Monitoring as SaaS Advantage #46 – always at best practices

One of the great things about being a customer of a SaaS delivered monitoring service like LogicMonitor is that they can get best practices in monitoring of all sorts of technologies without having to have an expert in that technology on staff.

A recent example when LogicMonitor updated some of the CPU datapoints used for VMware monitoring.

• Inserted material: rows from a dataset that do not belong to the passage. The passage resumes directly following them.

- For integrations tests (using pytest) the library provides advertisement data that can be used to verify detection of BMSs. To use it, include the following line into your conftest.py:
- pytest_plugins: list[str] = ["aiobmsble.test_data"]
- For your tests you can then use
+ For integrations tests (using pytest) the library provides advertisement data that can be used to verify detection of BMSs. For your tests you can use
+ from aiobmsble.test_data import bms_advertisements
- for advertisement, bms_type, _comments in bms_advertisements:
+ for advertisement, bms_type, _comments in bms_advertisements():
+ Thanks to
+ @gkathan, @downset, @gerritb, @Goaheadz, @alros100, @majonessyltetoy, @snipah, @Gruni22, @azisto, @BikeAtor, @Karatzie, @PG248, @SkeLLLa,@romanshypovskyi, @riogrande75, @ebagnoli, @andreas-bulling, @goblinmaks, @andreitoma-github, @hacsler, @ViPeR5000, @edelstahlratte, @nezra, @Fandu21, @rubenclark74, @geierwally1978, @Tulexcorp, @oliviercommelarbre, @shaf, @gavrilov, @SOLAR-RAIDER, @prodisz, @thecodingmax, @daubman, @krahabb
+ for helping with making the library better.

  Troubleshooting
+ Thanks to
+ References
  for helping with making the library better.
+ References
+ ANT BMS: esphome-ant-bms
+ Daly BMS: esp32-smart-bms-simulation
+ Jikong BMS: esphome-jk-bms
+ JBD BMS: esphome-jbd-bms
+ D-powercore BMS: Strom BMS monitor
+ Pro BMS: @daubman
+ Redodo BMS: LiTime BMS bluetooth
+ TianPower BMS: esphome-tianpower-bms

One update automatically pushed out to our customers was to change the API object used to measure ESXi host CPU loads from cpu.usage.average to cpu.utilization.average.  Now, these two counters sound like they are very similar – and in most cases they are. But cpu.utilization will provide a more accurate view of the CPU load of the host when there is power management technology that may be increasing/decreasing the frequency the CPUs are running at in response to load. It can also present a more accurate view when hyperthreading is present.  Cpu.usage is relative to nominal frequency of the CPU’s – not the amount of time the CPU was busy, which is generally more relevant. (As an example, cpu.used could report 60% CPU utilization, while cpu.utilization could report 100%, if the CPU’s are throttled down due to a heat issue.)

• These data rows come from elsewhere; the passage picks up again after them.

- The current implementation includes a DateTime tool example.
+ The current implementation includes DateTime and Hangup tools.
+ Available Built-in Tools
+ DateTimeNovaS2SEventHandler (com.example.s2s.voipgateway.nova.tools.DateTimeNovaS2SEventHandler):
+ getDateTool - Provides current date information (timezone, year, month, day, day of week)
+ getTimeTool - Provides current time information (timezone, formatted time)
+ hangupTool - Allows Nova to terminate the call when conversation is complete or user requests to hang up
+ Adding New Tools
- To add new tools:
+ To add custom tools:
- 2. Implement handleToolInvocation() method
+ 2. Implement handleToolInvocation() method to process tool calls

So why did LogicMonitor initially use the cpu.usage metric? Simply because in vSphere version 4, that was the only counter that existed. The cpu.utilization counter was only added in later releases.

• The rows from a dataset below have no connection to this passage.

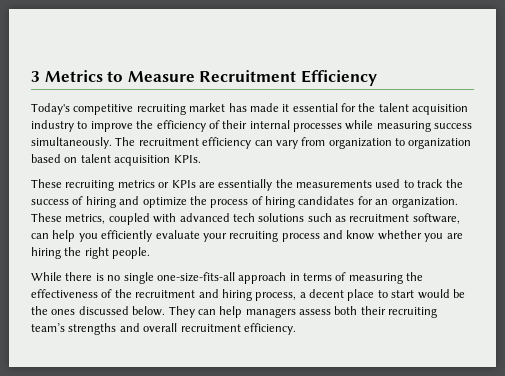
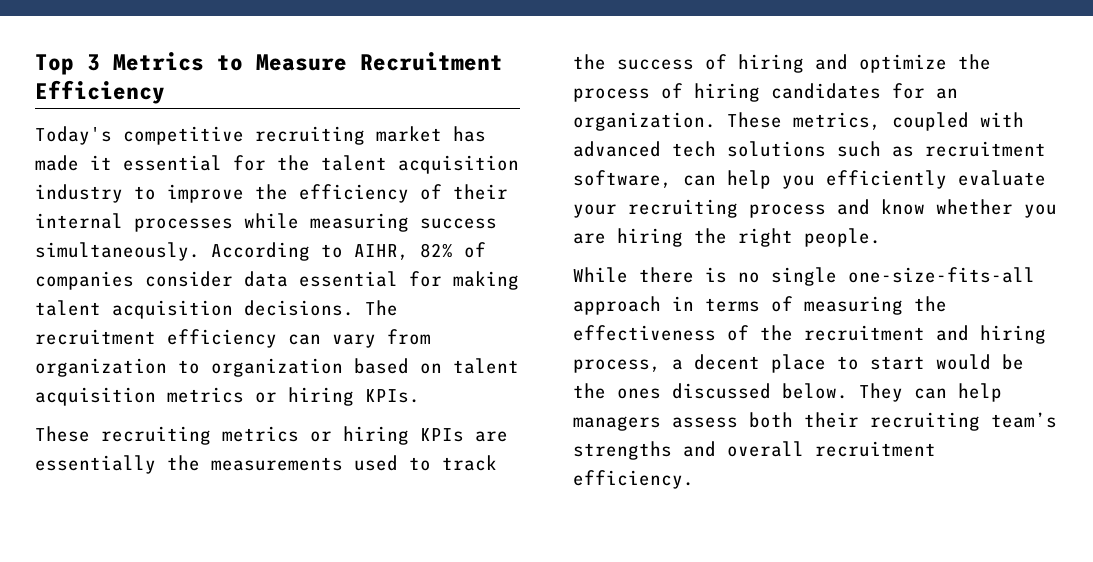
- 3 Metrics to Measure Recruitment Efficiency
+ Top 3 Metrics to Measure Recruitment Efficiency
+ According to AIHR, 82% of companies consider data essential for making talent acquisition decisions.
- The recruitment efficiency can vary from organization to organization based on talent acquisition KPIs.
+ The recruitment efficiency can vary from organization to organization based on talent acquisition metrics or hiring KPIs.
- These recruiting metrics or KPIs are essentially the measurements used to track the success of hiring and optimize the process of hiring candidates for an organization.
+ These recruiting metrics or hiring KPIs are essentially the measurements used to track the success of hiring and optimize the process of hiring candidates for an organization.

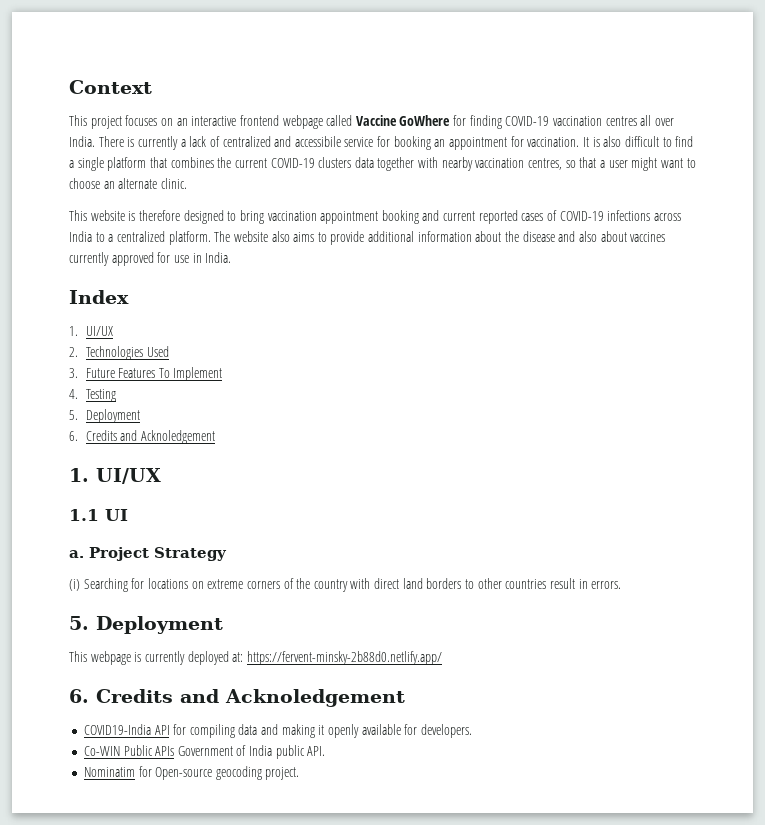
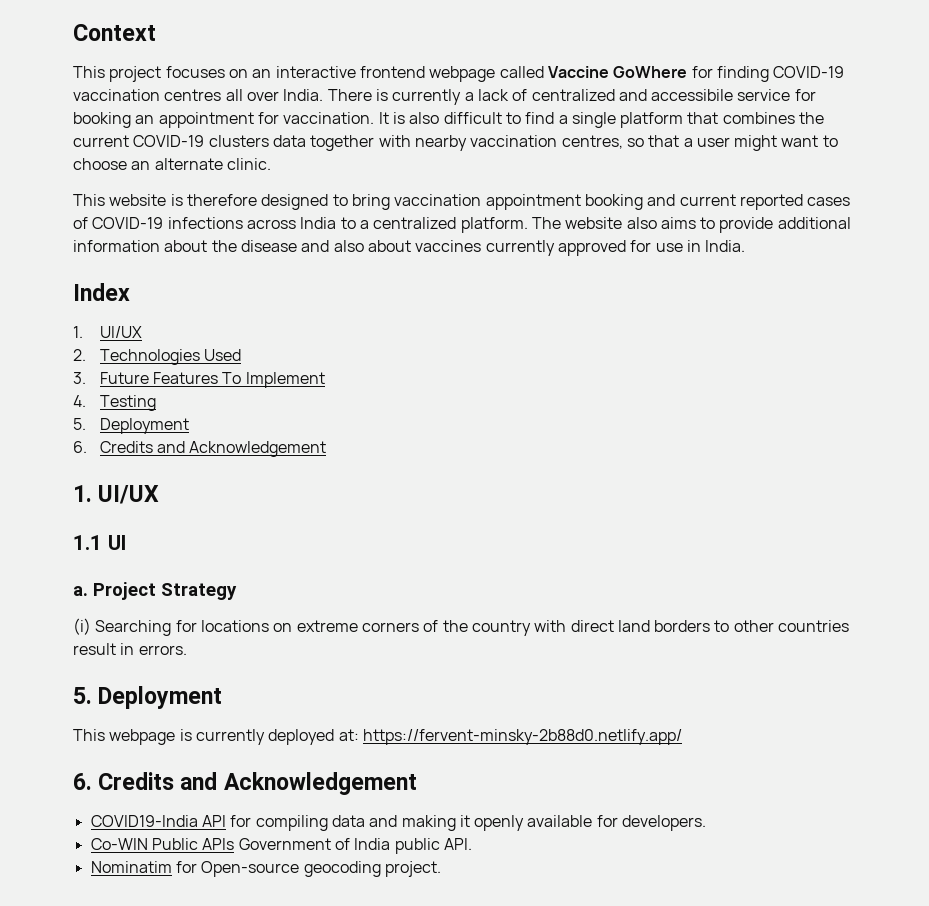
  4. Testing
  5. Deployment
- 6. Credits and Acknoledgement
+ 6. Credits and Acknowledgement
  This webpage is currently deployed at: https://fervent-minsky-2b88d0.netlify.app/
- 6. Credits and Acknoledgement
+ 6. Credits and Acknowledgement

Another VMware specific metric we recently added to our monitoring is cpu.costop monitoring. This is the percentage of time a vCPU in an SMP virtual machine is stopped from executing, so that another vCPU in the same virtual machine could be run to catch-up. Operating systems don’t like it when the skew between the two virtual processors grows too large.  If the clocks between the CPU’s get too large, VMware will stop the faster CPU so that the slower CPU will catch up.  A CPU may skew behind if it doesn’t have enough work to do, so no tasks are scheduled on it.  So in this case, the CPU’s that were doing work are prevented from doing work, so that the idle CPUs can catch up – or in other words, over-provisioning a virtual machine with excess CPU’s can be detrimental.

VMware CoStop and CPUReady

This is another metric that was not available in the earlier incarnations of VMware, but is now, so is now monitored and alerted on by default by LogicMonitor.

Unlike premise based monitoring systems, SaaS based monitoring can always be updated to reflect current best practices. So you get the best monitoring available, without having to dedicate your best people to updating it.